## What is expected
If a line in the entries below includes "background", show that line.
━━ Data excerpts ━━
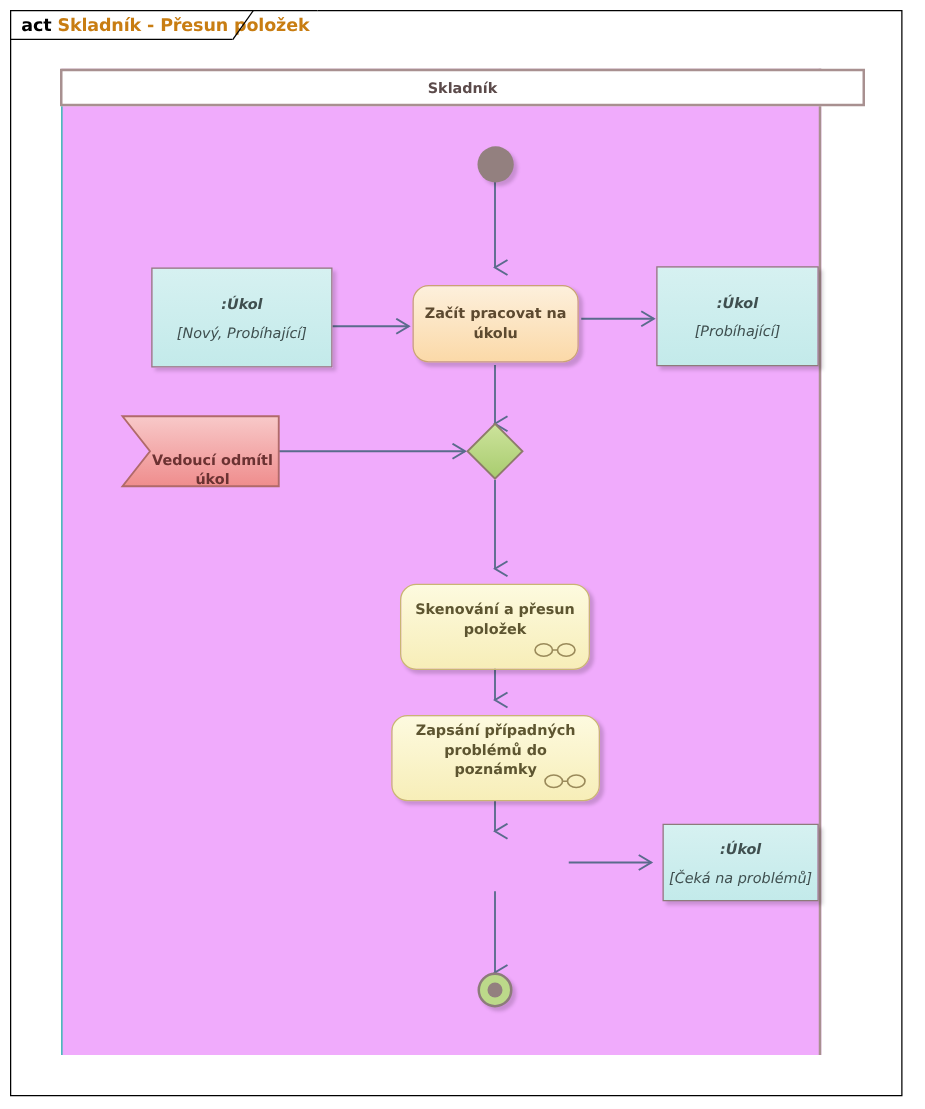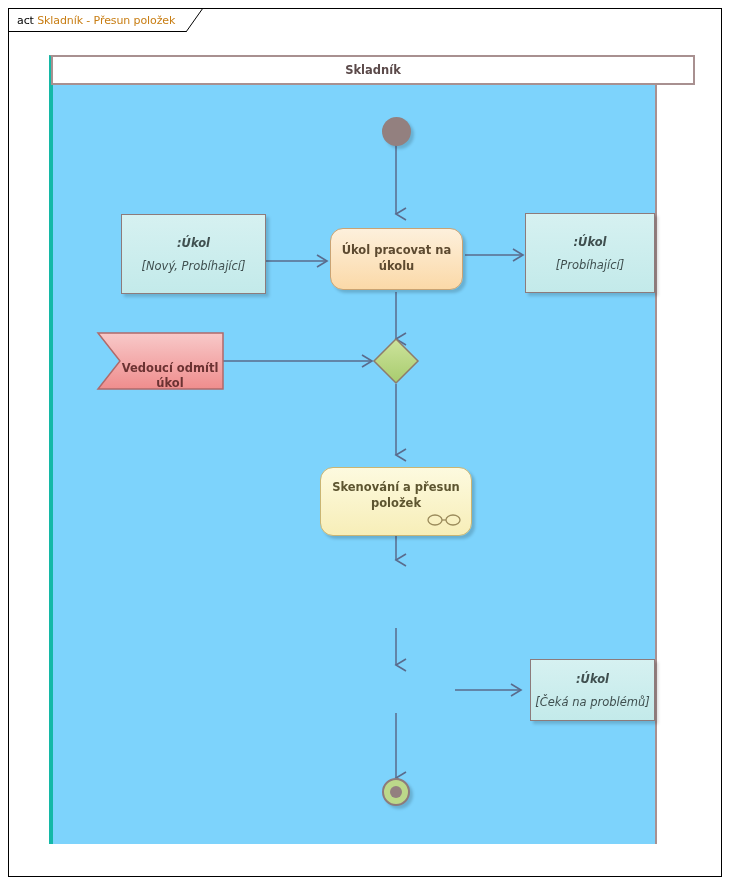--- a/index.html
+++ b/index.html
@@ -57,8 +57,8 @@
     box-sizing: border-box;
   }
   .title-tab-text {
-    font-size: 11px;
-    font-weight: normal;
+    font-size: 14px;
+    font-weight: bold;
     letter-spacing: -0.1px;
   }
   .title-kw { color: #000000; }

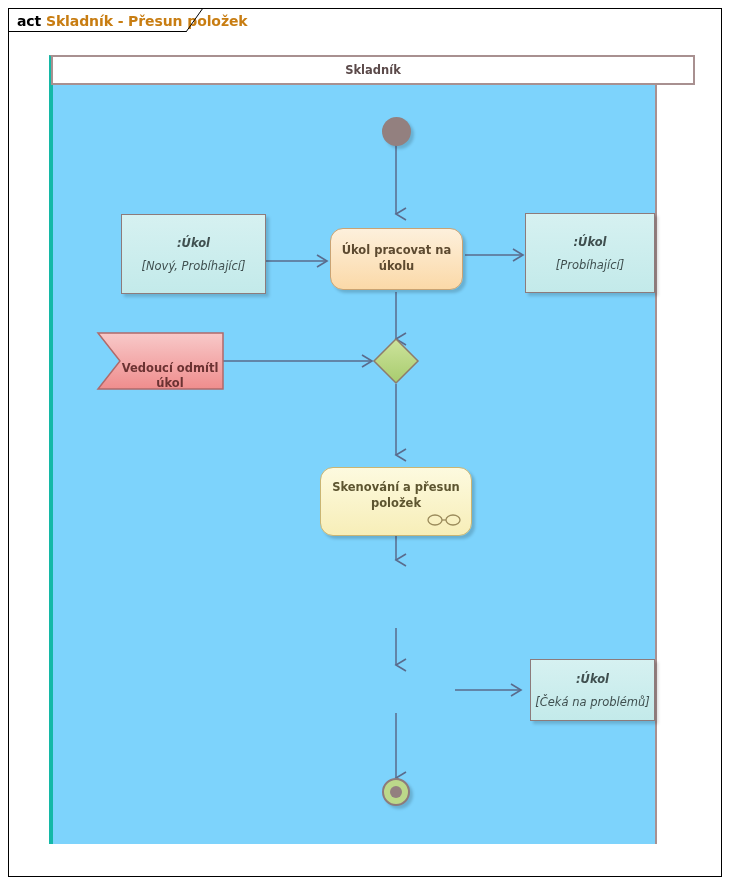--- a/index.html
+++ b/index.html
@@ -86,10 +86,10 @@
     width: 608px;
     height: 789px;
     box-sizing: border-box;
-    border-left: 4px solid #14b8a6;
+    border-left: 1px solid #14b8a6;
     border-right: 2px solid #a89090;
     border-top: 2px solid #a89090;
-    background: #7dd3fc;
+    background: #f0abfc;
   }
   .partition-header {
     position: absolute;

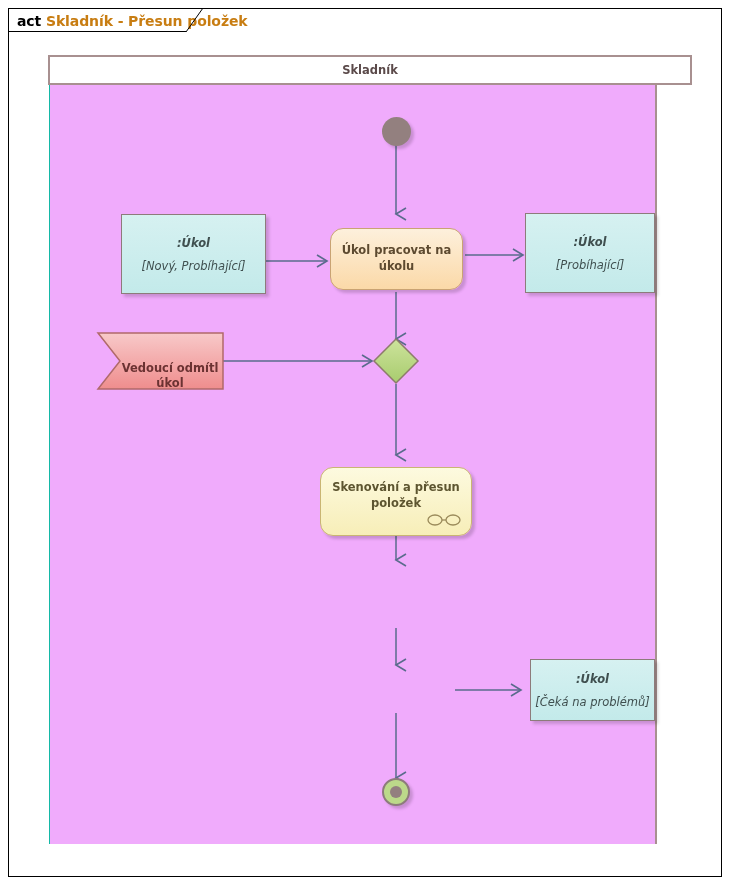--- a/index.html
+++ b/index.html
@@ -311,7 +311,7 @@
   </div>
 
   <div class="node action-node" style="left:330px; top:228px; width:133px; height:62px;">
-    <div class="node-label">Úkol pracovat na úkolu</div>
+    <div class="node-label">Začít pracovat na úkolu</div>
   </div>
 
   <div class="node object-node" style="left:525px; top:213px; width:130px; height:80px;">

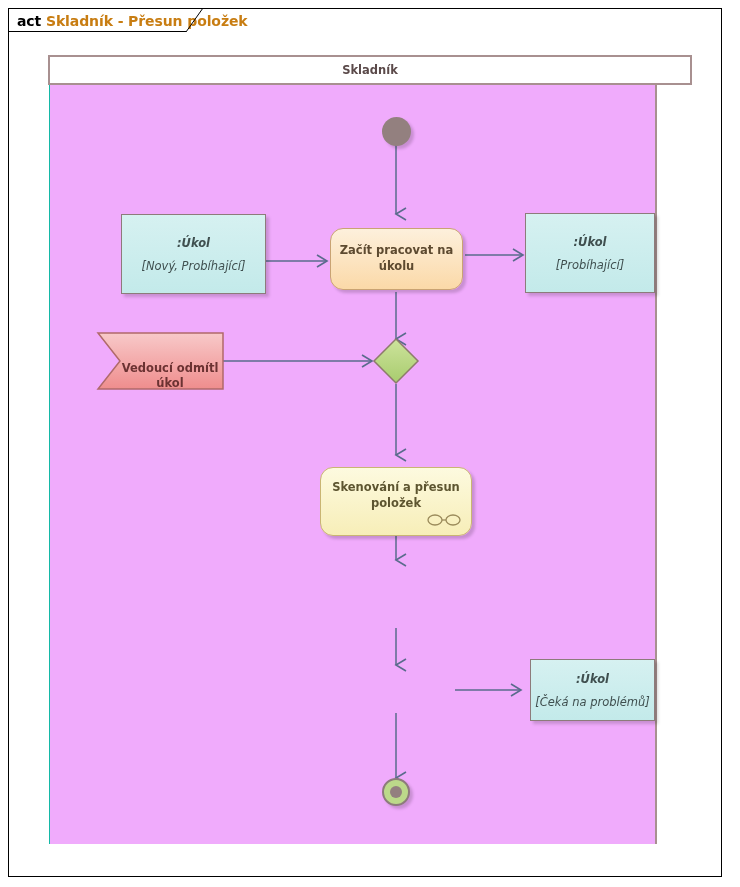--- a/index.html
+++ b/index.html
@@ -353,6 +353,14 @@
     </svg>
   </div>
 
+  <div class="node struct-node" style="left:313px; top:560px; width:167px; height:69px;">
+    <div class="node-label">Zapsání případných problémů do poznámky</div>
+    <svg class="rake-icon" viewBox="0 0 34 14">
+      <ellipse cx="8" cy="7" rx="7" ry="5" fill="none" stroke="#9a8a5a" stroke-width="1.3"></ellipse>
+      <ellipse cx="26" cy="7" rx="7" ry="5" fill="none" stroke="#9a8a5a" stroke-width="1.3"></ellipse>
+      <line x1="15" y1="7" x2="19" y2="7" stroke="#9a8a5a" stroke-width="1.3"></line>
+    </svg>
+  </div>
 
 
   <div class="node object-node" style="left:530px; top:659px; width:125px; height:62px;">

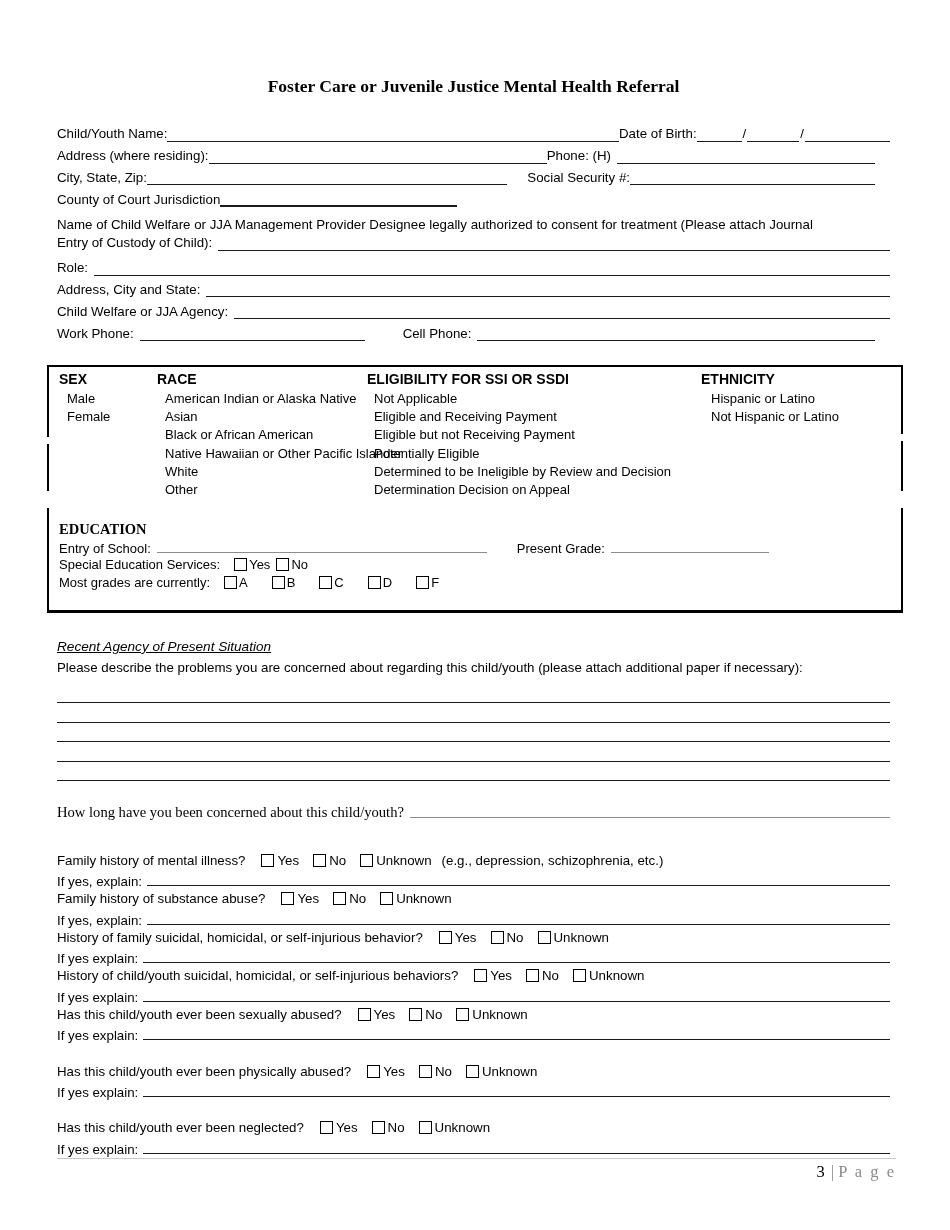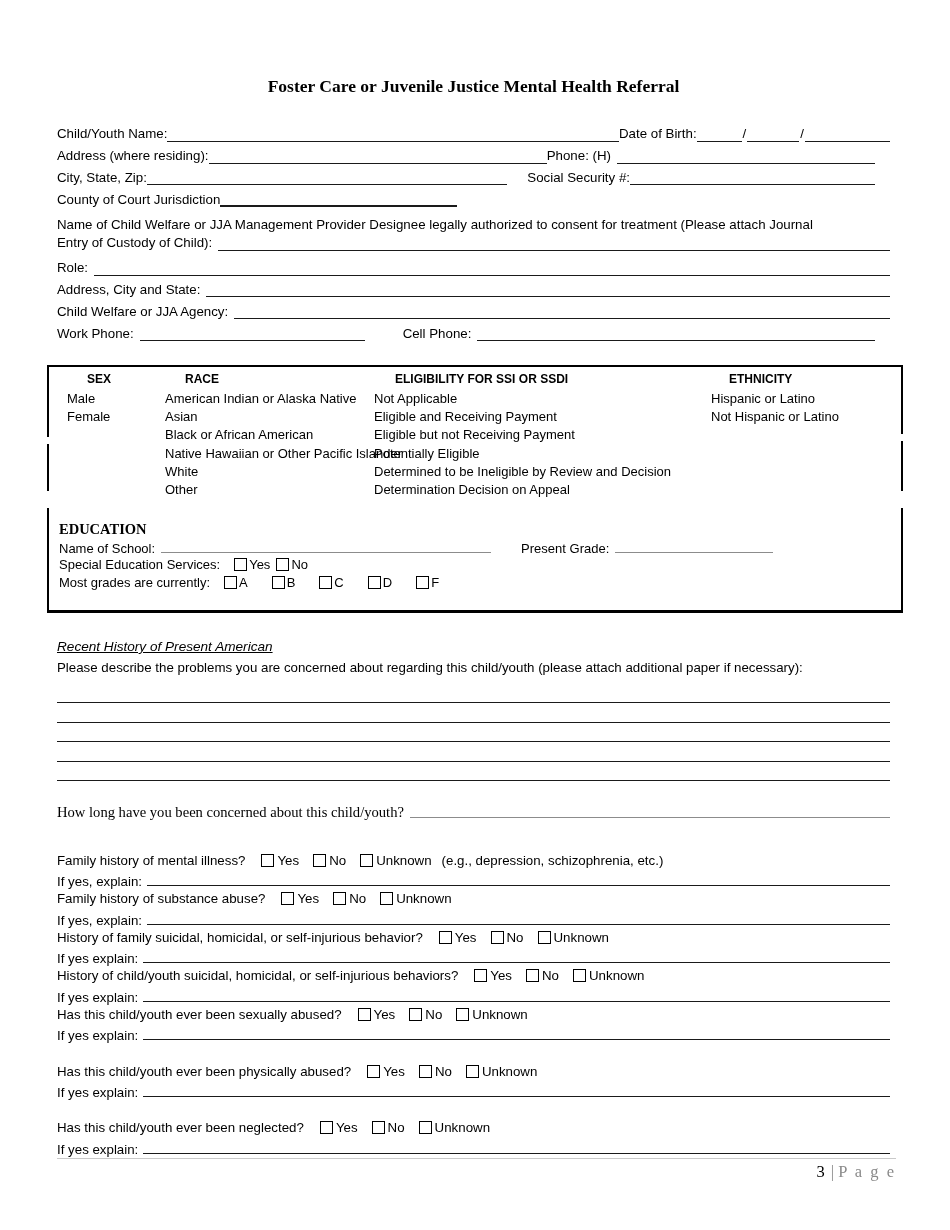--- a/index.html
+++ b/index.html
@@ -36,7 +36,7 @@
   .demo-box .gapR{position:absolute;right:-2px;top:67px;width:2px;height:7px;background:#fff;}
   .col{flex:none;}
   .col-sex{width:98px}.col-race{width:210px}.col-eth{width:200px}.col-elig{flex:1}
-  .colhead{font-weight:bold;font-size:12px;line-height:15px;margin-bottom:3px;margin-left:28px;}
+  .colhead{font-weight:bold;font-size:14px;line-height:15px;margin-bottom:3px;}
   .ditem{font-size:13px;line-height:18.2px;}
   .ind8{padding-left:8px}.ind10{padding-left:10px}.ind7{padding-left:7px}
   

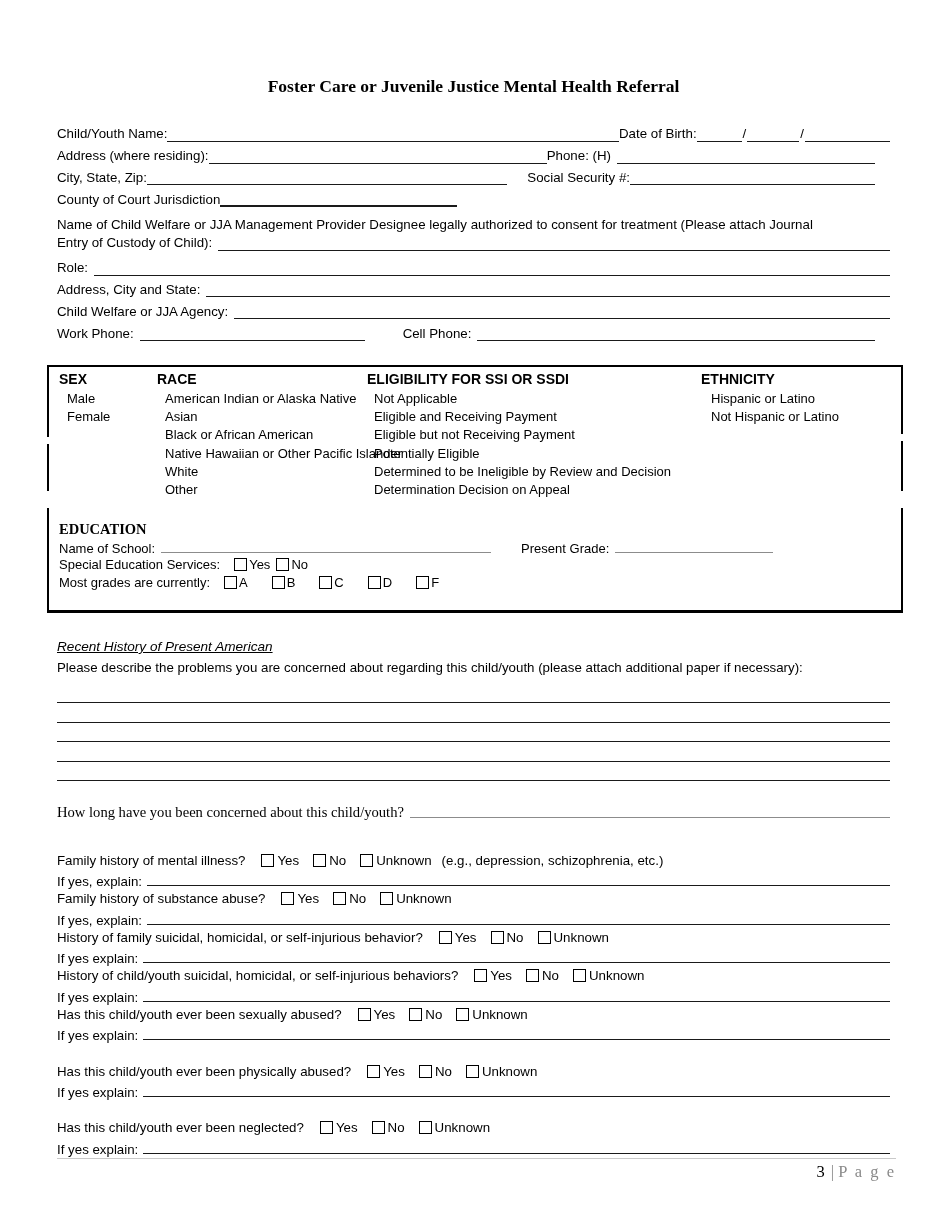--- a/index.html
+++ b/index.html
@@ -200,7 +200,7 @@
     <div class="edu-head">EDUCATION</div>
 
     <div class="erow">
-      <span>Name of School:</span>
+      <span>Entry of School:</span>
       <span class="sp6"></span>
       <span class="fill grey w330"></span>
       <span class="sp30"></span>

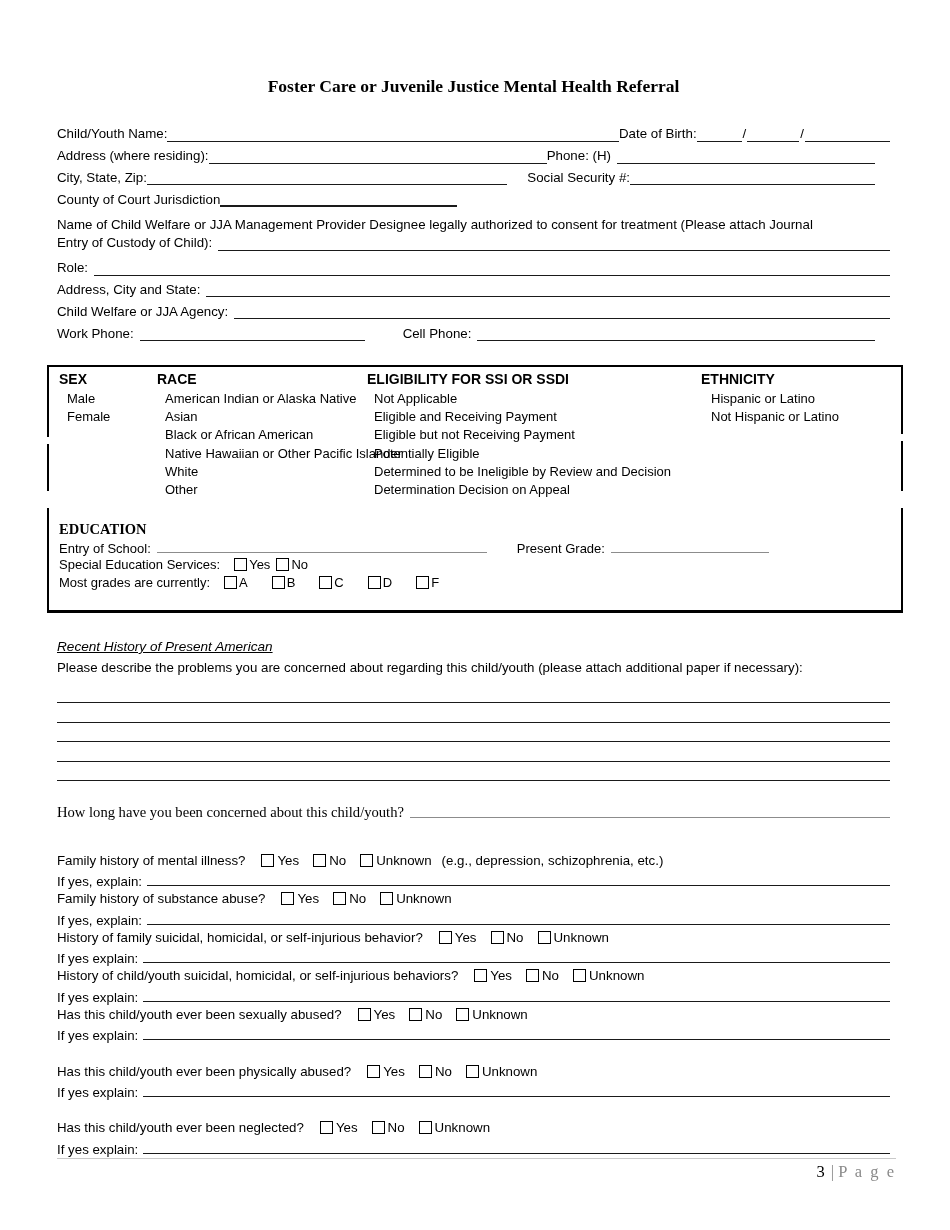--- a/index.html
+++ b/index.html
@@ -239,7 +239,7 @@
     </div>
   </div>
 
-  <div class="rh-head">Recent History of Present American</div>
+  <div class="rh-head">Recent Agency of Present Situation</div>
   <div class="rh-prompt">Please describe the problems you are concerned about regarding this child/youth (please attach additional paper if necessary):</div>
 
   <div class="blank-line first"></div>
━━━
## Response
-    background: #7dd3fc;
+    background: #f0abfc;
   .demo-box .gapR{position:absolute;right:-2px;top:67px;width:2px;height:7px;background:#fff;}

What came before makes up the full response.